Hayden: "bene al mattino ma poi non sono più riuscito a migliorare molto"

Valencia era stata accolta con una cauto ottimismo dai piloti Ducati. L’ultima gara dell’anno era stata storicamente amica della Rossa e Dovizioso e Hayden speravano di raccogliere un risultato che rendesse un po’ meno amara la stagione. Le speranze si sono però dovute, ancora una volta, scontrare con la realtà. Nel turno della mattina Nicky si era piazzato davanti ad Andrea, le posizioni si sono ribaltate nel pomeriggio. Ma purtroppo è aumentato anche il distacco dai primi, che è salito oltre al secondo.

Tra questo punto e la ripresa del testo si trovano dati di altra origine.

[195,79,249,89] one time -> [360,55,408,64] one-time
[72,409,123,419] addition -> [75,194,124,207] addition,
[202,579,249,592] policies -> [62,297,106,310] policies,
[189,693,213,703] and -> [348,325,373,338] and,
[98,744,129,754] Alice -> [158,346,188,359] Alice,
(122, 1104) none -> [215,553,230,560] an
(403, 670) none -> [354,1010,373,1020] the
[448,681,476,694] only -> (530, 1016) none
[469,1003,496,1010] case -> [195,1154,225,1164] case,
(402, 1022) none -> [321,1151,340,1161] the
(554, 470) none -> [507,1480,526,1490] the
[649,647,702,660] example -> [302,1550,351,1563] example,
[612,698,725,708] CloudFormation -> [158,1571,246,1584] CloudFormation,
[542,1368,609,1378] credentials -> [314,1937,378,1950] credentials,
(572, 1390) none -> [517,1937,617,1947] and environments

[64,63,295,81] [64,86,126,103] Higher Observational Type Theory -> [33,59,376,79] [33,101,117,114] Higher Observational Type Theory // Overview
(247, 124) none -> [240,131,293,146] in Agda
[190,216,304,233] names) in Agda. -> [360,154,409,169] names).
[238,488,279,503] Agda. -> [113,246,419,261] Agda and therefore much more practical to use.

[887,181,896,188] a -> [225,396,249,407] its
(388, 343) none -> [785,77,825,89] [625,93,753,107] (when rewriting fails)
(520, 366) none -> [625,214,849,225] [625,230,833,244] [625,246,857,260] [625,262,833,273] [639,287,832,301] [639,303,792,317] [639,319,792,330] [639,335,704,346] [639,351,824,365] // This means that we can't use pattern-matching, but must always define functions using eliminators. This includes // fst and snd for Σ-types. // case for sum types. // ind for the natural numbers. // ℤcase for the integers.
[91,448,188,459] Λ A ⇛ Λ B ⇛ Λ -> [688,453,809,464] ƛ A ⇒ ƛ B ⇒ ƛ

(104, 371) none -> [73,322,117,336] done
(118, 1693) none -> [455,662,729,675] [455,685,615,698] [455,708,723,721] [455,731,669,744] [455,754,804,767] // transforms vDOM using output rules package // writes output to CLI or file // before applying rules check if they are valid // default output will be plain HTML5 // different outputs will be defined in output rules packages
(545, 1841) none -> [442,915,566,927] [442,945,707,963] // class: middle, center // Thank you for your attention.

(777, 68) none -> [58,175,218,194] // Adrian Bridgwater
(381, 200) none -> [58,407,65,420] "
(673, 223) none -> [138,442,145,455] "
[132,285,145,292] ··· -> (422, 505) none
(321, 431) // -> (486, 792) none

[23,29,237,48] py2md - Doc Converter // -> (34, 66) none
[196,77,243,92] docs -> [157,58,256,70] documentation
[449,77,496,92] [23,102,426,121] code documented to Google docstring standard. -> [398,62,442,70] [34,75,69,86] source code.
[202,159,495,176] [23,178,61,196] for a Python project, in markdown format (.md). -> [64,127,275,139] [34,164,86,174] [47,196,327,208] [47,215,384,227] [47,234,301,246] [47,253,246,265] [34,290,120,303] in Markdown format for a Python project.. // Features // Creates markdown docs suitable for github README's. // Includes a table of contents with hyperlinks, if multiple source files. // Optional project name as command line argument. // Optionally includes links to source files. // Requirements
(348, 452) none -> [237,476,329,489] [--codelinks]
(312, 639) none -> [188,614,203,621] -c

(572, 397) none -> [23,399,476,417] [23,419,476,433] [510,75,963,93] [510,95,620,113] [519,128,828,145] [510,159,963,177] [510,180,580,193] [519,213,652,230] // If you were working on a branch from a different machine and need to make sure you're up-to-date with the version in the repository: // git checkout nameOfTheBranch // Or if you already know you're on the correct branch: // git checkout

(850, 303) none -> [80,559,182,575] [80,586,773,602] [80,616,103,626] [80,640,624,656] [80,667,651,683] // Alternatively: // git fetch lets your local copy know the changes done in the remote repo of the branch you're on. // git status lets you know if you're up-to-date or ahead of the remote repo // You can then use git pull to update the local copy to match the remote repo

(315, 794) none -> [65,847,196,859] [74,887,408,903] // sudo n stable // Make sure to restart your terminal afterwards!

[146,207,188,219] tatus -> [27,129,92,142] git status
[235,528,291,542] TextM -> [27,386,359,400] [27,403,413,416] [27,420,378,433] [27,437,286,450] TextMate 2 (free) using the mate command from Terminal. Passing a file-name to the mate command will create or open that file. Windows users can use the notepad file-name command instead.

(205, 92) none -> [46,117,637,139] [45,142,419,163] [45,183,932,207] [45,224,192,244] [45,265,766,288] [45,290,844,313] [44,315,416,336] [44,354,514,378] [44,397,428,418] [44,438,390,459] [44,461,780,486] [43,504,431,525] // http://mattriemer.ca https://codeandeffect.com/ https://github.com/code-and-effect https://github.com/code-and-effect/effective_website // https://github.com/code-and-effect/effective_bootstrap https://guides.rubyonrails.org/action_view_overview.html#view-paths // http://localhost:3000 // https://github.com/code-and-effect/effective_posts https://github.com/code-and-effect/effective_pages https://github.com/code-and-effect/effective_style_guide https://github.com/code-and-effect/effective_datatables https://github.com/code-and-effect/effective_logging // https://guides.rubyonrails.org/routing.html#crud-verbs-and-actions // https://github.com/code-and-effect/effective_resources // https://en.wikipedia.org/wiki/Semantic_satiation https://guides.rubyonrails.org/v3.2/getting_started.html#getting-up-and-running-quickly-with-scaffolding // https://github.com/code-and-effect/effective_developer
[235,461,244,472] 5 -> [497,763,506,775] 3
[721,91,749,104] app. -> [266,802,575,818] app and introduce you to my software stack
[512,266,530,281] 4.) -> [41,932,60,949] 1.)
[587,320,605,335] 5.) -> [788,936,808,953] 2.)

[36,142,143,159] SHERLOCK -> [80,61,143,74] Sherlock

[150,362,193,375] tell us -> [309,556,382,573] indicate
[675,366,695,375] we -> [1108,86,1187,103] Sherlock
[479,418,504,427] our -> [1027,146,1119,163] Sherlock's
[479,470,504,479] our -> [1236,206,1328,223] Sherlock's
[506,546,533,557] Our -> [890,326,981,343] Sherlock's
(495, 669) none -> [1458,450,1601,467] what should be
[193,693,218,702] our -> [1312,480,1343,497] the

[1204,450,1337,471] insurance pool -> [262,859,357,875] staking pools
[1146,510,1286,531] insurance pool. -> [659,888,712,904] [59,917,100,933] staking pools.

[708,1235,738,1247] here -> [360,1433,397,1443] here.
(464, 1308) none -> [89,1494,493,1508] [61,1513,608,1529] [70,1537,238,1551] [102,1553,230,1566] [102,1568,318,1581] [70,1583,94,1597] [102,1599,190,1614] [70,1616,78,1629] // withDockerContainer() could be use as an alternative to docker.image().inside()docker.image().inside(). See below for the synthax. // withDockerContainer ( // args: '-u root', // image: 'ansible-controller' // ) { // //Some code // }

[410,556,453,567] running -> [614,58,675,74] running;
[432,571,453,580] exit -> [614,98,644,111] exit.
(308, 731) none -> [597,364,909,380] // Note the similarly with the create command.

La pista, con l’asfalto ancora relativamente nuovo, è molto più bella però purtroppo rimangono i nostri limiti – non ha nascosto le solite difficoltà Andrea Dovizioso, 9° - Facciamo sempre fatica a far girare la moto come gli altri, di conseguenza siamo limitati da questo aspetto e non riusciamo ad avvicinarci agli altri piloti ufficiali: siamo ancora troppo lenti in centro curva. Per quanto riguarda le gomme, essendoci poche curve a destra, la mescola più morbida da quel lato si consuma troppo facilmente. Credo quindi che con queste temperature dovremo usare la dura, anche se è un po’ più difficile da gestire perché non ha molto grip”.

Nicky Hayden concorda con il suo compagno di squadra.  “L’asfalto della pista si è mantenuto in buone condizioni dallo scorso anno ed è ancora bello – ha spiegato - Oggi pomeriggio invece il vento ci ha reso la vita un po’ difficile, ma è stato così per tutti. Le nostre prime due uscite del mattino non sono andate male, ma da allora né io né la moto siamo riusciti a migliorare molto. Nel secondo e nel terzo split vado abbastanza bene, mentre ho qualche problema nel primo e nell’ultimo. Per poter guadagnare qualche posizione in griglia per la gara di domenica dobbiamo migliorare la frenata e la percorrenza in curva”.

A dare man forte ai due piloti ufficiali, questa volta c’è anche Michele Pirro, che ha terminato la giornata al 12° posto. “E’ bello tornare a correre dopo due mesi: sono contento e ringrazio la Ducati per avermi dato questa nuova possibilità - ha esordito - Stamattina nei primi giri ho dovuto prendere le misure, perché qui non avevamo fatto nessun test. La mia moto non ha grandi novità, ed è più o meno la stessa che avevo già utilizzato nella mia ultima uscita in gara. Adesso cercheremo di capire cosa fare per poter migliorare ulteriormente domani, ma in ogni caso sono contento perché il mio gap rispetto agli altri piloti Ducati è nell’ordine dei due decimi, e questo vuol dire che il mio livello è ancora buono”.